The court gathers a dossier of pleadings, statements of fact and evidence from the parties and makes it available to them.' Proceedings focus on written evidence and written argument, with brief hearings.' Witness testimonies are uncommon.' The ministère public, an independent judicial official, sometimes plays an advisory role in civil proceedings.' In principle, the first level of appellate court reviews questions of both fact and law, and it is able to do so because of the dossier.' It can also order additional investigations and production of evidence.' The Court of Cassation (highest civil appellate court) generally only decides questions of law and remands the case for further proceedings.'

===Criminal law===

French criminal law is governed first and foremost by the Criminal code and the Code of criminal procedure. The Criminal Code, for example, prohibits violent offenses such as homicide, assault and many pecuniary offenses such as theft or money laundering, and provides general sentencing guidelines. However, a number of criminal offenses, e.g., slander and libel, have not been codified but are instead addressed by separate statutes.

==== Criminal procedure ====

After a crime occurs, the police make initial investigations. The prosecutor (procureur) or, in some serious cases, the juge d’instruction then control or supervise the police investigation and decide whether to prosecute. Unlike common law countries and many civil law countries, French prosecutors are members of the judicial branch. Issuing arrest warrants or formally questioning the accused or witnesses must receive judicial approval, but decisions on searches and phone-tapping are often delegated to the police because of limited judicial resources. There are also simplified procedures for crimes in flagrante delicto and crimes relating to terrorism and drugs.

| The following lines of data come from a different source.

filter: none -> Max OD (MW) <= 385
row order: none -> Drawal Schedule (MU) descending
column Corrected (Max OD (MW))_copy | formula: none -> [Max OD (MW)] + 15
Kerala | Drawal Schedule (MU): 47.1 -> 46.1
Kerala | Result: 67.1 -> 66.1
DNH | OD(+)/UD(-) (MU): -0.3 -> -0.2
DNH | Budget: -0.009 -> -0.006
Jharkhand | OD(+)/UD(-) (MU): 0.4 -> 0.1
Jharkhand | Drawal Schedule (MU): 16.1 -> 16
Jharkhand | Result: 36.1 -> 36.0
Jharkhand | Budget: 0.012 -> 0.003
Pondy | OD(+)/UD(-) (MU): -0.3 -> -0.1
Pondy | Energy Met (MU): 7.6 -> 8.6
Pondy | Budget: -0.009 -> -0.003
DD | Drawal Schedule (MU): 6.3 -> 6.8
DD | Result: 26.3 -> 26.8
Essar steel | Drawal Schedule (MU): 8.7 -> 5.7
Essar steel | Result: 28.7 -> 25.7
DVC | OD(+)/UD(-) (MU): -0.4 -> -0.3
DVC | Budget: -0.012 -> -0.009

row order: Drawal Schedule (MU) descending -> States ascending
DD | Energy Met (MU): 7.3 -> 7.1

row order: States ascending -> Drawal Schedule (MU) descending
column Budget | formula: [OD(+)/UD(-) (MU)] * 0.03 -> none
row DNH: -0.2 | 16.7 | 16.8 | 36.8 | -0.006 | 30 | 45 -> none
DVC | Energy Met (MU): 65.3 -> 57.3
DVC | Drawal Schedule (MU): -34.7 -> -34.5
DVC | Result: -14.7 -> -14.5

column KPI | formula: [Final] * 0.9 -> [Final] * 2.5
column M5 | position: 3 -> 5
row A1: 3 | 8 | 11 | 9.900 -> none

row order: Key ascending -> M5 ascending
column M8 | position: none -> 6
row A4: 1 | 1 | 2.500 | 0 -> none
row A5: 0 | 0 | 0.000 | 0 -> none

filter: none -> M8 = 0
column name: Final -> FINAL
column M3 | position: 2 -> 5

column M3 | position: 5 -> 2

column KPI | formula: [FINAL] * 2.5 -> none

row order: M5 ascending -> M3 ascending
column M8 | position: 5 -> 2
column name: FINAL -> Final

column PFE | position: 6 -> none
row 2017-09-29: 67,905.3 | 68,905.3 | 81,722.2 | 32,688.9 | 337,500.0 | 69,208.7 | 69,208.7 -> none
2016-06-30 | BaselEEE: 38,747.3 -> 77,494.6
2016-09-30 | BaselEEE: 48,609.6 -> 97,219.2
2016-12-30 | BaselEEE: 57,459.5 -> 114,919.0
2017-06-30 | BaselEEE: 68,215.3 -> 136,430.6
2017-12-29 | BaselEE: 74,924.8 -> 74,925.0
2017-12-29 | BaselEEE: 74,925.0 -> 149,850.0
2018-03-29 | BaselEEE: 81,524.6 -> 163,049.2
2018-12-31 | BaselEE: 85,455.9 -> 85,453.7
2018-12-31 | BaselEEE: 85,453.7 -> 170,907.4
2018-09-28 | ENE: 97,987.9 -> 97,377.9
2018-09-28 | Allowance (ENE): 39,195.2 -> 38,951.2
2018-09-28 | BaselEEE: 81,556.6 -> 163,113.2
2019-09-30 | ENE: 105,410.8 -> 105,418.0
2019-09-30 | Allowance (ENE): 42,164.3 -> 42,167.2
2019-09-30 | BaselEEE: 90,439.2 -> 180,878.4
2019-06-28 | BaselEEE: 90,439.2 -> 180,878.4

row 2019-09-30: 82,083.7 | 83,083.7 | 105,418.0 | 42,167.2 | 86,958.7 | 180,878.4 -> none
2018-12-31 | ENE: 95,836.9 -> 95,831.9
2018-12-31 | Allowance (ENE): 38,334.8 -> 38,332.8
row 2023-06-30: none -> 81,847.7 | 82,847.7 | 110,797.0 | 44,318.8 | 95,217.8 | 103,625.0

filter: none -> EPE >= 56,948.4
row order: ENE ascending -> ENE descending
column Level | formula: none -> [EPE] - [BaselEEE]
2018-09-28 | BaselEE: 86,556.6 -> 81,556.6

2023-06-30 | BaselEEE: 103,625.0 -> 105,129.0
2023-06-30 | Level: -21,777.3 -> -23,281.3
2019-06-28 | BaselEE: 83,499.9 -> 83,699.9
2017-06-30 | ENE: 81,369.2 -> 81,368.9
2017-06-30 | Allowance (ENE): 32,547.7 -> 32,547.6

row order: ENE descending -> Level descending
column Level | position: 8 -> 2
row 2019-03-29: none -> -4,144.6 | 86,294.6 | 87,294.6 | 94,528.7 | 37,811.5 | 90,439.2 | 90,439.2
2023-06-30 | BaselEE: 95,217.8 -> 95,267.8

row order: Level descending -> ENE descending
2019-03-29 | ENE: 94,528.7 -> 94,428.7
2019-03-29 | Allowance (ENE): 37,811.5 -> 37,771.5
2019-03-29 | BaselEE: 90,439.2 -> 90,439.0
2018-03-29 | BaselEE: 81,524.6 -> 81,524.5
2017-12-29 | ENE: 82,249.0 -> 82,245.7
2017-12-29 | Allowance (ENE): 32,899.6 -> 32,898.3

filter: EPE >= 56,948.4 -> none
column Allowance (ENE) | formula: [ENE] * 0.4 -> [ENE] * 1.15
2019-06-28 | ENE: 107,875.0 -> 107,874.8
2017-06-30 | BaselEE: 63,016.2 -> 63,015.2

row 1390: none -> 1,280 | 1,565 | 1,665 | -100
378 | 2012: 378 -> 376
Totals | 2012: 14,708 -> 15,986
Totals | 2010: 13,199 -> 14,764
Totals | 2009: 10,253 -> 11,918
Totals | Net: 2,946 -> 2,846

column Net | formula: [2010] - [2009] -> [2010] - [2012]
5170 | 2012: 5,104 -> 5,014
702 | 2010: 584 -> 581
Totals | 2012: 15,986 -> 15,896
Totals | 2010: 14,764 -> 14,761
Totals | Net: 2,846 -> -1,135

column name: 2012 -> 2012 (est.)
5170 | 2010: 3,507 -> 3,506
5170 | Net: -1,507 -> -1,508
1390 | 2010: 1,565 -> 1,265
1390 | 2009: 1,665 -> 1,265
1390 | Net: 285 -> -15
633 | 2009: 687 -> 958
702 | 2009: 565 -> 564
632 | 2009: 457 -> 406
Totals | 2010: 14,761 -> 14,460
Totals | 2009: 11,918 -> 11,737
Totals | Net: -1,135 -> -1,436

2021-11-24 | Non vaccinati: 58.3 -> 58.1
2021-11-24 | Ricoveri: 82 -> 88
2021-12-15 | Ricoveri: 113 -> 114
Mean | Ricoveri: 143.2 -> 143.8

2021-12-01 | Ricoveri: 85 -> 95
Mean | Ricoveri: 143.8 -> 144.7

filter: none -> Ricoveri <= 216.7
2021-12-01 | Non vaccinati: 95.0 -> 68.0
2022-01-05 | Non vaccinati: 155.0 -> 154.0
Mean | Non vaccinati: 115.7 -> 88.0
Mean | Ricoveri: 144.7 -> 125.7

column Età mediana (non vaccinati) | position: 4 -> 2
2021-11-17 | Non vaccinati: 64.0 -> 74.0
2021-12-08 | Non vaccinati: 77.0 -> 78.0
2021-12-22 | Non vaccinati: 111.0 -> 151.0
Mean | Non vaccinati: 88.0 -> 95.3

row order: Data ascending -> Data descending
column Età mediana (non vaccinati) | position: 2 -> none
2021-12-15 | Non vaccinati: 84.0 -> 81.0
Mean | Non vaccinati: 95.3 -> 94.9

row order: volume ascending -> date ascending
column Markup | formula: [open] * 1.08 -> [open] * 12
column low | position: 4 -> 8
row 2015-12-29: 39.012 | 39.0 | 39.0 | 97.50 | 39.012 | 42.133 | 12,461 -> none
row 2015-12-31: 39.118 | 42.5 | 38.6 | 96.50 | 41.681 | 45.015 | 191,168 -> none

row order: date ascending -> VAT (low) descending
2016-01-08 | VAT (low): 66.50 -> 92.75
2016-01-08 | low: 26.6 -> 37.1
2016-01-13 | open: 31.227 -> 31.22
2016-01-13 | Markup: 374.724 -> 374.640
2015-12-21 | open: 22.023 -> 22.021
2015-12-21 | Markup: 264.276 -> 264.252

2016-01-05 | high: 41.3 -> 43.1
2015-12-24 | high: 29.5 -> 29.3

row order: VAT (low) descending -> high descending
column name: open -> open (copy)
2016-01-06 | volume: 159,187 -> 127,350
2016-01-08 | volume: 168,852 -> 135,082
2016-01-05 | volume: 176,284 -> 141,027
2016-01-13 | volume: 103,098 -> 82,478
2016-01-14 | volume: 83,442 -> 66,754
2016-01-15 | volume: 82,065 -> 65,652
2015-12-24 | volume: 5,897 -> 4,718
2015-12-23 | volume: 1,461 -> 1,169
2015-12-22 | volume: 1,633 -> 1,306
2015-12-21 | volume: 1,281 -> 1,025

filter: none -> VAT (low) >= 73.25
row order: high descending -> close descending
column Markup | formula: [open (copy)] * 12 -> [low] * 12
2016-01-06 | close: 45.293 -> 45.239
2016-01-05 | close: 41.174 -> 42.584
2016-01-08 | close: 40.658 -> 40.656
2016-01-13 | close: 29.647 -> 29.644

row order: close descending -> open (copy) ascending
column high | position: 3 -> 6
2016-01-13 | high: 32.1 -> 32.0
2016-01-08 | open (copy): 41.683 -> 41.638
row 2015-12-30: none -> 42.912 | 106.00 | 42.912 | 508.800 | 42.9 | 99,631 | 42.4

Other judges then preside at the criminal trial, typically without a jury. However, the most serious cases tried by the cour d’assises (a branch of the Court of Appeal) involve three judges and nine jurors who jointly determine the verdict and sentencing. Like civil proceedings, criminal proceedings focus on written evidence and written argument, although witnesses are usually also heard orally. Judges or prosecutors order independent experts for the proceeding, if necessary. One appeal can be made on questions of fact and law, save for decisions of the cour d’assises. Appeals may also be made to the Court of Cassation on questions of law. Other judges (the juge de l’application des peines) supervise the sentence and deal with parole.

== Public law ==
Public law is concerned with the powers and organization of the state and governmental bodies.

===Constitutional law===

French constitutional law includes not only the Constitution itself, but also its preamble which incorporates a list of norms known as bloc de constitutionnalité, including the "Freedom of Association" provision of the Conseil Constitutionnel.

- Rights listed in the 1789 Declaration of the Rights of Man and of the Citizen: including classical liberal rights on individual freedom, right to property and contract, and equality.
- Social and economic rights listed in the preamble to the former 1946 Constitution: including the rights to health, education, trade union activity, and work.
- Fundamental principles recognized by the laws of the Republic: in theory this composes of freedoms and liberties recognized by legislation in the Third Republic, although courts have taken some liberty to expand such principles.
- Rights in the 2004 Charter for the Environment: including abstract principles such as the principle of sustainable development.
The Constitutional Council (Conseil Constitutionnel) has the exclusive authority to judge the constitutionality of parliamentary statutes. Although originally conceived as a political body, it is now seen much like a judicial one. The President, Prime Minister, the presidents of both houses of Parliament, and a group of 60 members from either of the two houses may refer bills or treaties to the Constitutional Council. In addition, when individuals allege that their constitutional rights are infringed by legislation in a court proceeding, the Court of Cassation or the Council of State may refer the matter to the Constitutional Council for a ruling on its constitutionality.

===Administrative law===

In France, most claims against local or national governments are handled by the administrative courts, for which the Conseil d'État (Council of State) is a court of last resort. The main administrative courts are the tribunaux administratifs and their appeal courts. The French body of administrative law is called droit administratif. Administrative procedure were originally developed by case law but have been statutorily affirmed in the Code de justice administrative in 2000.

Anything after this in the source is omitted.